Out as early as James Suckling’s scores, Sauternes estate Château Guiraud has released its 2016 wine en primeur, with no price change on the 2015 vintage, so that buyers will already know the price of the wine when tasting it.

Guiraud was released this morning at €30 per bottle ex-négociant, the same price it has been offered for over the past few campaigns.

The Sauternes producers have taken to releasing their wines in advance of the more sought-after reds in order to give them a bit more visibility but to have released before most merchants and critics have even been to Bordeaux to taste the wines is highly unusual.

Responding to the drinks business, Château Guiraud issued a short statement in which it explained the early release was to allow buyers and critics to taste and judge the wine already knowing its price.

The statement said: “With this early release, we intend to let all professionals taste and enjoy the 2016 Château Guiraud with an appropriate idea about its price.”

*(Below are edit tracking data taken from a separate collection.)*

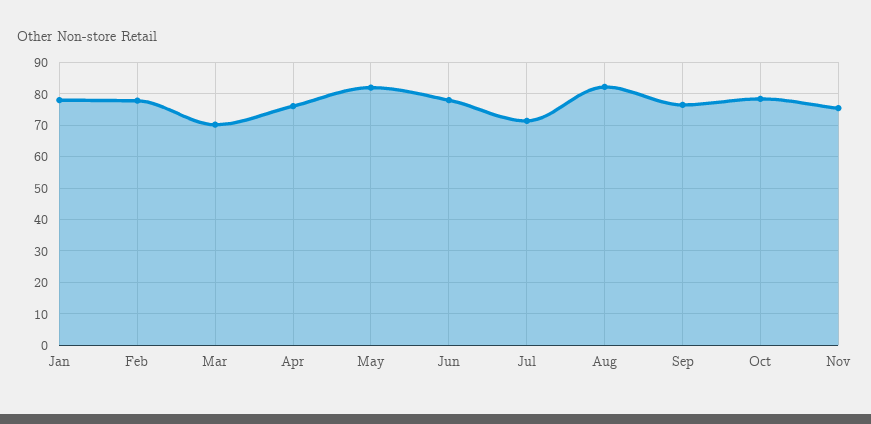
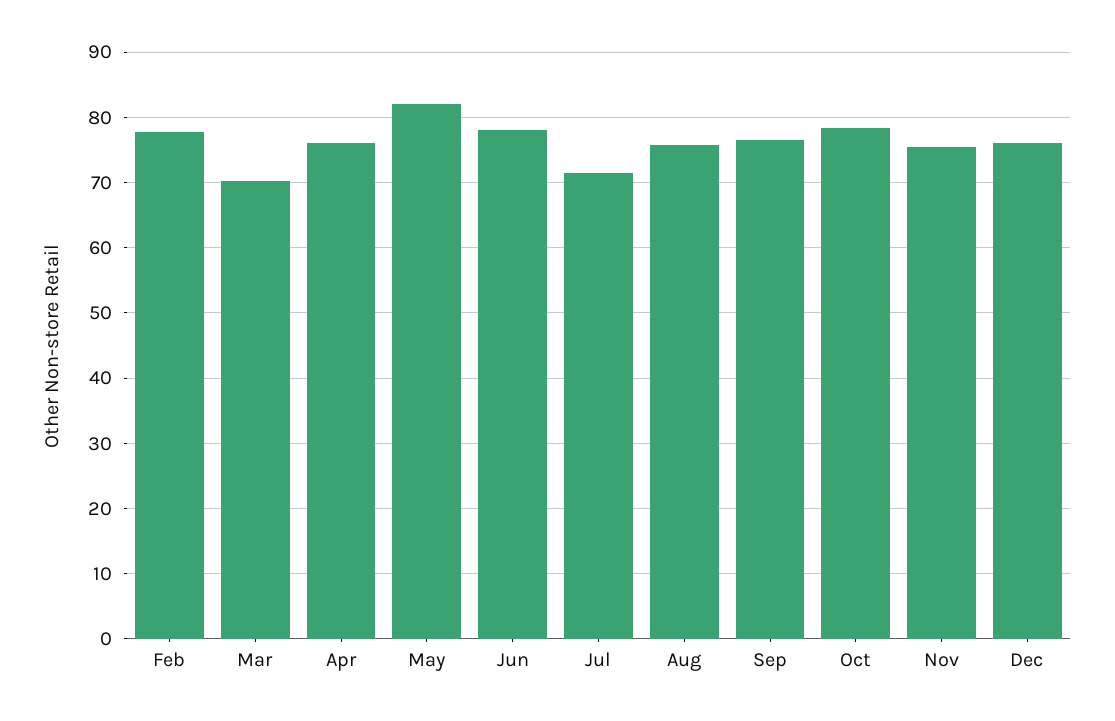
Jan: 78 -> none
Aug: 82 -> 76
Dec: none -> 76

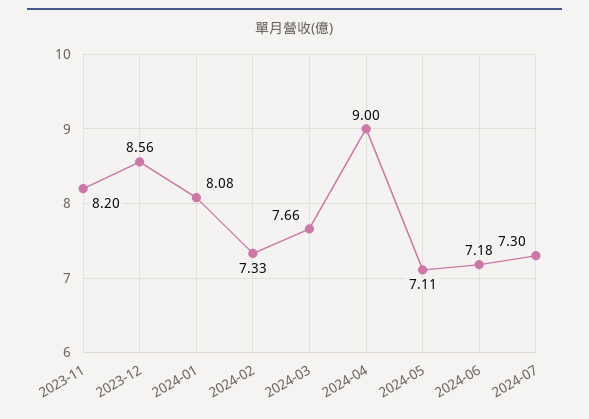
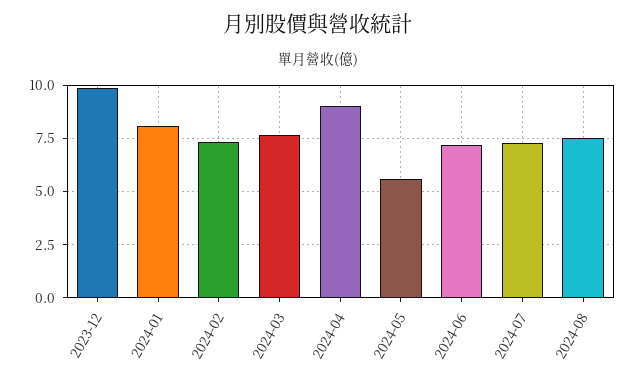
2023-11: 8.2 -> none
2023-12: 8.56 -> 10
2024-05: 7.11 -> 5.5
2024-08: none -> 7.5

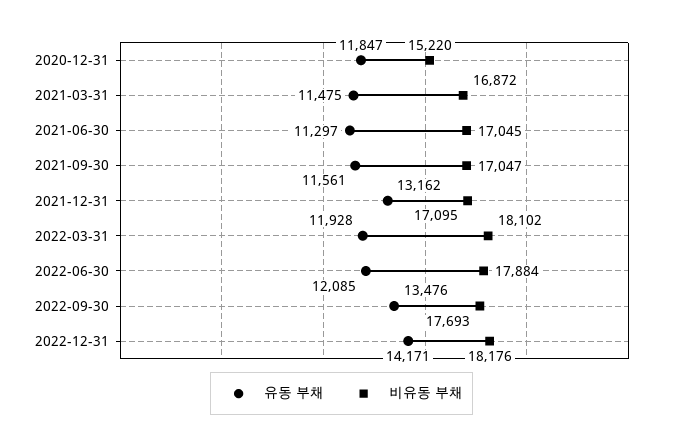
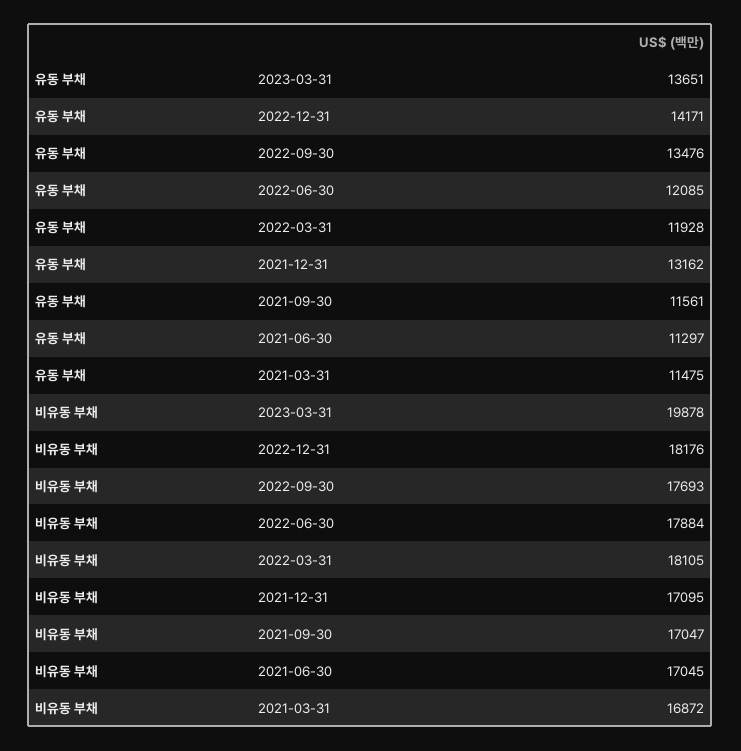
유동 부채, 2020-12-31: 11847 -> none
비유동 부채, 2020-12-31: 15220 -> none
비유동 부채, 2022-03-31: 18102 -> 18105
유동 부채, 2023-03-31: none -> 13651
비유동 부채, 2023-03-31: none -> 19878

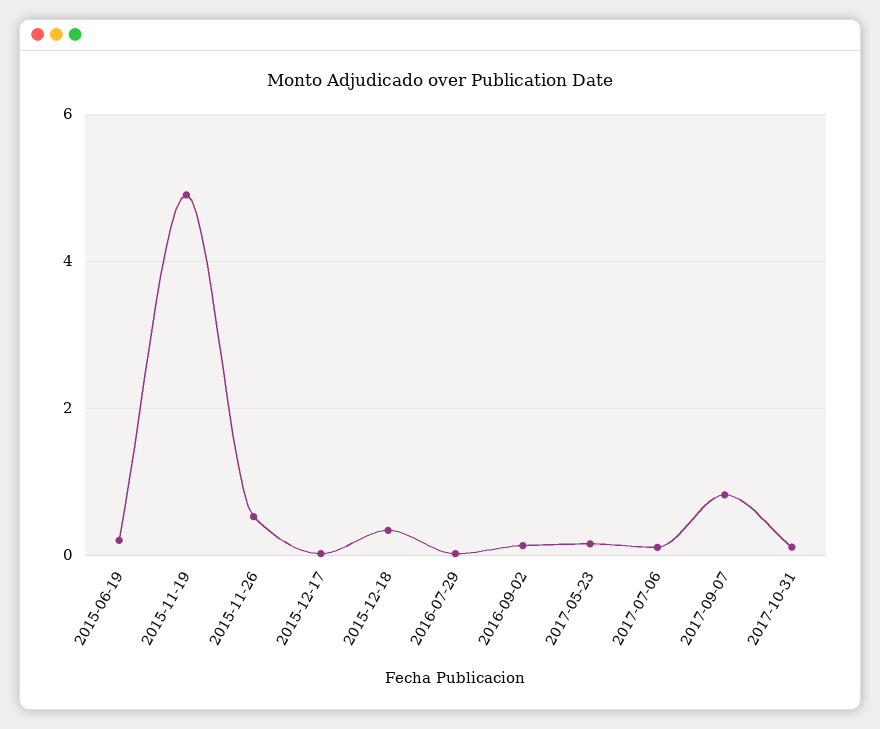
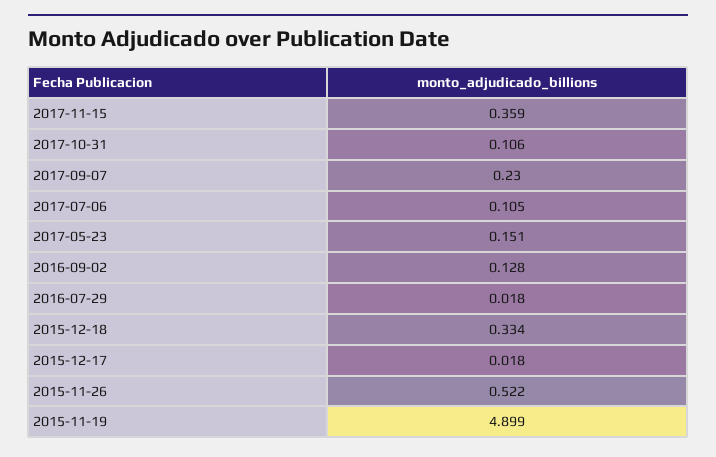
2015-06-19: 0.2 -> none
2017-09-07: 0.8 -> 0.23
2017-11-15: none -> 0.359

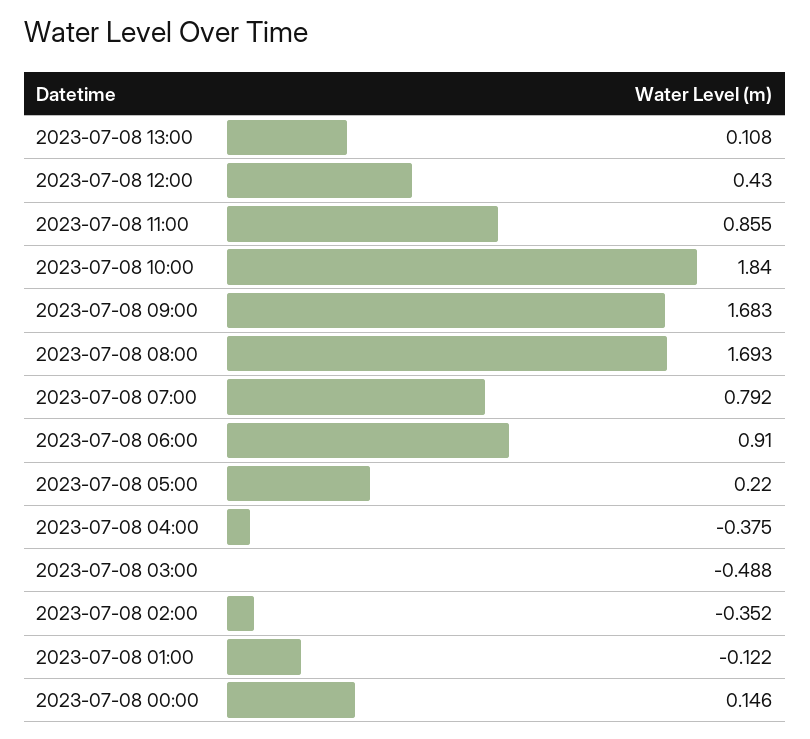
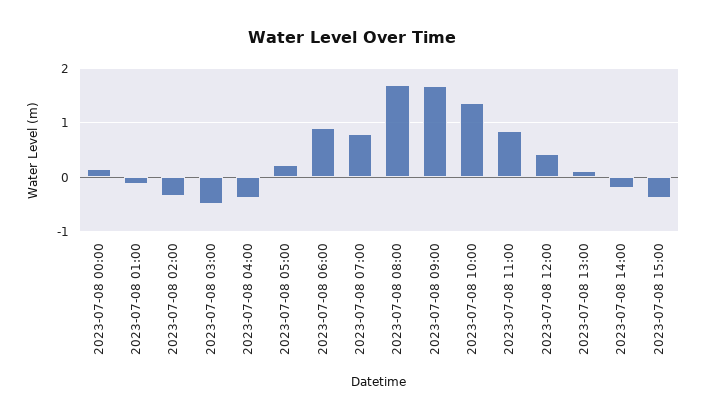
2023-07-08 10:00: 1.84 -> 1.4
2023-07-08 14:00: none -> -0.2
2023-07-08 15:00: none -> -0.4

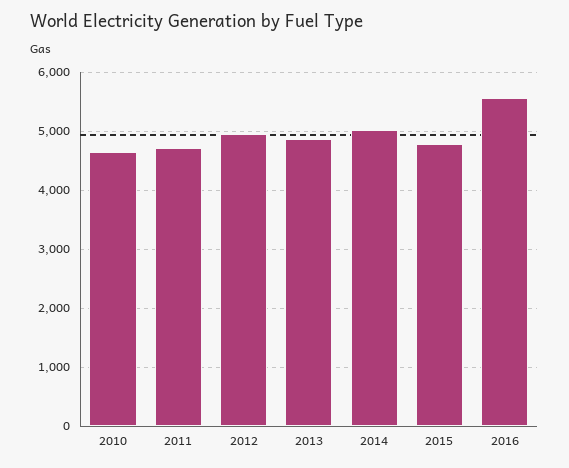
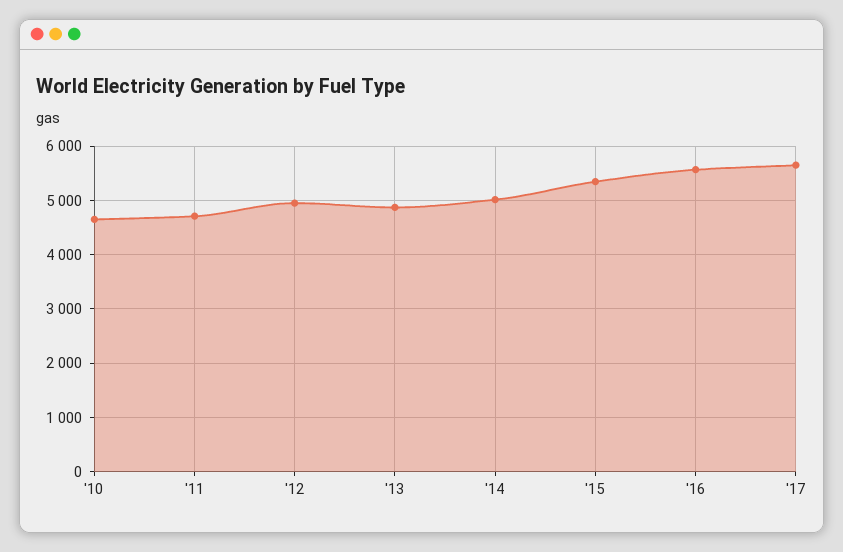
2015: 4800 -> 5400
'17: none -> 5600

Although there have been some hints as to the quality of the year from producers in the Médoc and on the Right Bank, the noise around the vintage growing louder in recent weeks, there still remains very little written about the too-often forgotten sweet wines.

The harvest report from Château Climens suggests that excessive concentration was a potential problem given the warm summer but rain in mid and late September had ensured an excellent spread of noble rot.

Climens at least harvested from 28 September to 22 October in two passes with yields of 20 hectolitres per hectare. The vintage report stated: “We alternated picking in the older vines, which offered magnificent ‘confit’, with some passages that were more arduous, especially in one sandy plot where the grapes reacted in a much more hitand-miss manner. The concentration (of the pickers!) had to be flawless and our verifications very thorough in order to detect the slightest trace of penicilium (the mould of blue cheeses, and that is where we would prefer them to stay!), of bouïroc, the name the locals give to bad rot, or of a newcomer called aspergillus niger which discolours the grapes and leaves a black powder that looks like coffee-grounds.”

Nonetheless, the feeling in Sauternes is clearly that they have another good to excellent vintage on their hands. Sadly, the general lack of fanfare these wines receive even in great years may have convinced its owners that when it releases doesn’t especially matter.

Very few merchants, if any in fact, will offer a wine without having tasted it themselves first so while Guiraud may be out now it is highly likely to remain in limbo until after the primeurs tasting has happened and merchants and critics have had a chance to form their own opinion of the wines.